== Assignment ==
From the top of the entries, reproduce each line exactly, stopping after the line that contains "[299,529,514,543] [93,552,167,566] A.M.". Omit pictures.
.....
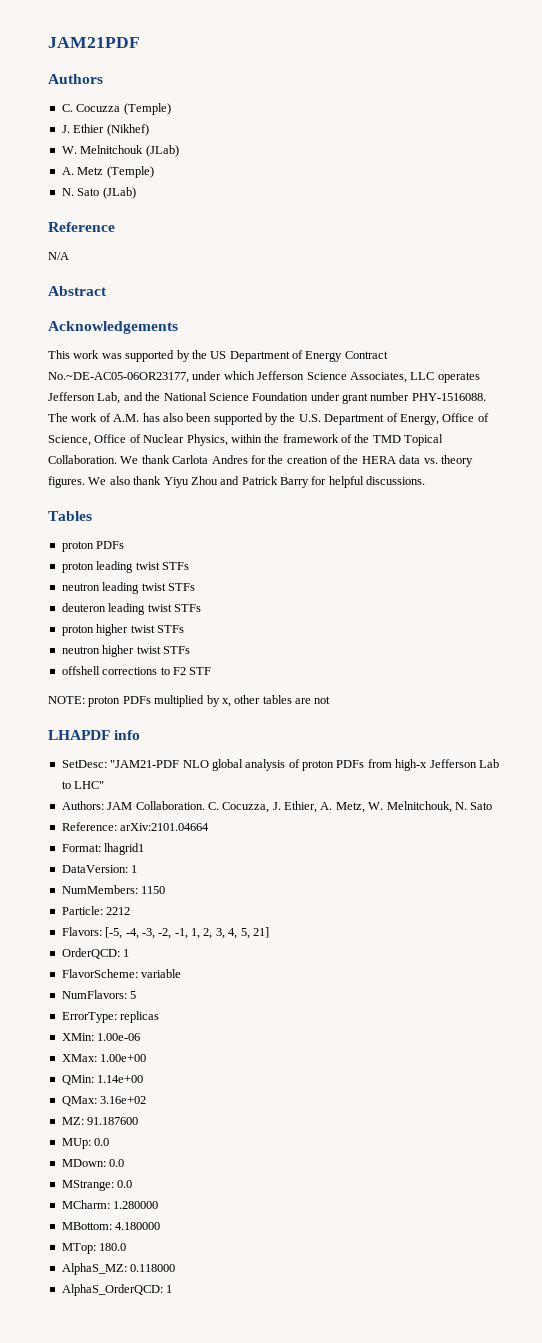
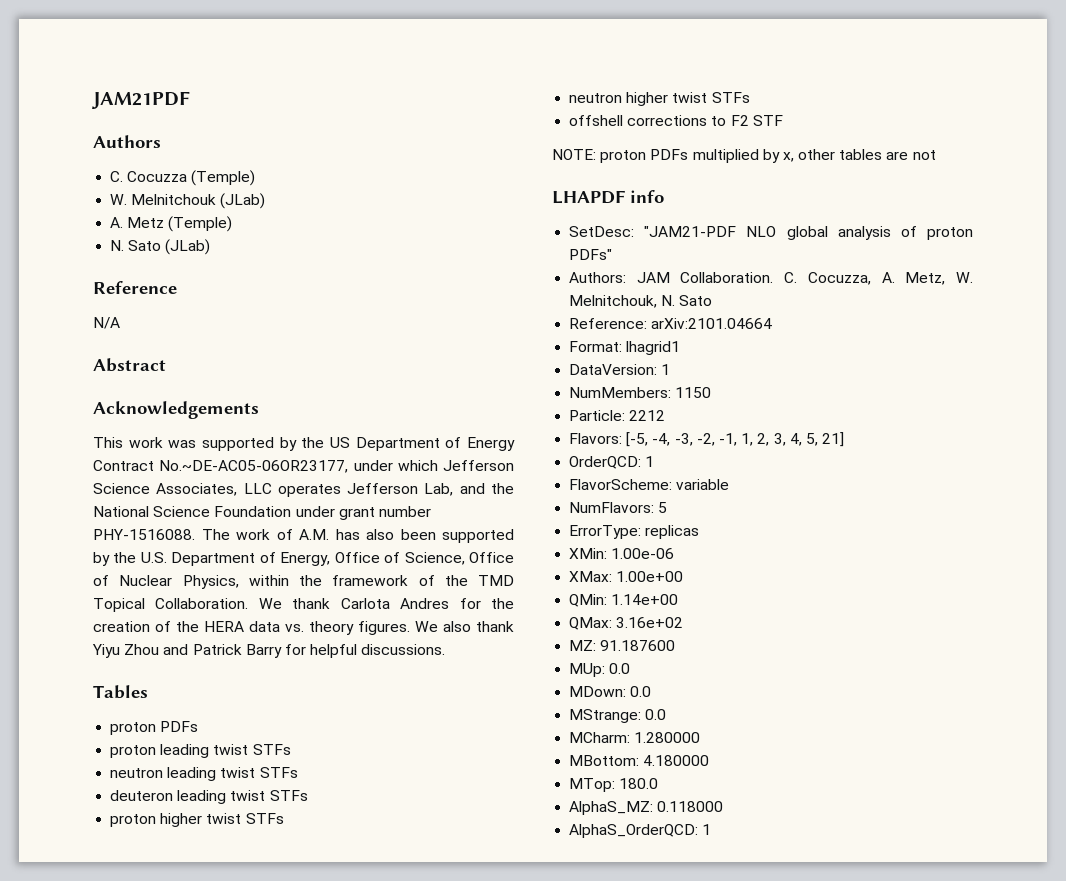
[61,124,149,136] // J. Ethier (Nikhef) -> (256, 178) none
[336,759,499,771] [61,781,105,789] PDFs from high-x Jefferson Lab to LHC" -> [569,249,613,260] PDFs"
[272,801,317,813] J. Ethier, -> (871, 278) none

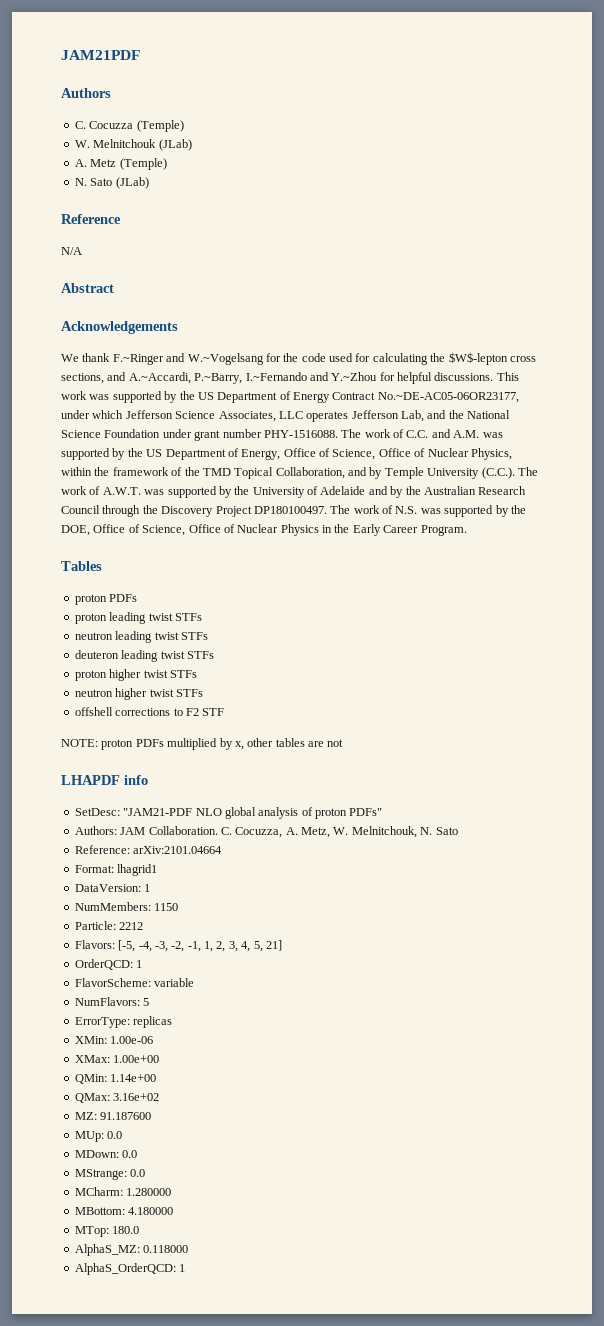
(259, 410) none -> [61,352,536,365] [61,372,494,384] We thank F.~Ringer and W.~Vogelsang for the code used for calculating the $W$-lepton cross sections, and A.~Accardi, P.~Barry, I.~Fernando and Y.~Zhou for helpful discussions.
[299,529,514,543] [93,552,167,566] A.M. has also been supported by the U.S. -> [406,429,503,438] [61,448,163,460] C.C. and A.M. was supported by the US
[155,598,514,609] [93,621,514,635] [92,644,446,658] Collaboration. We thank Carlota Andres for the creation of the HERA data vs. theory figures. We also thank Yiyu Zhou and Patrick Barry for helpful discussions. -> [275,467,538,479] [61,486,527,498] [61,505,526,517] [61,524,467,536] Collaboration, and by Temple University (C.C.). The work of A.W.T. was supported by the University of Adelaide and by the Australian Research Council through the Discovery Project DP180100497. The work of N.S. was supported by the DOE, Office of Science, Office of Nuclear Physics in the Early Career Program.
.....
== Solved problem ==
[61,124,149,136] // J. Ethier (Nikhef) -> (256, 178) none
[336,759,499,771] [61,781,105,789] PDFs from high-x Jefferson Lab to LHC" -> [569,249,613,260] PDFs"
[272,801,317,813] J. Ethier, -> (871, 278) none

(259, 410) none -> [61,352,536,365] [61,372,494,384] We thank F.~Ringer and W.~Vogelsang for the code used for calculating the $W$-lepton cross sections, and A.~Accardi, P.~Barry, I.~Fernando and Y.~Zhou for helpful discussions.
[299,529,514,543] [93,552,167,566] A.M. has also been supported by the U.S. -> [406,429,503,438] [61,448,163,460] C.C. and A.M. was supported by the US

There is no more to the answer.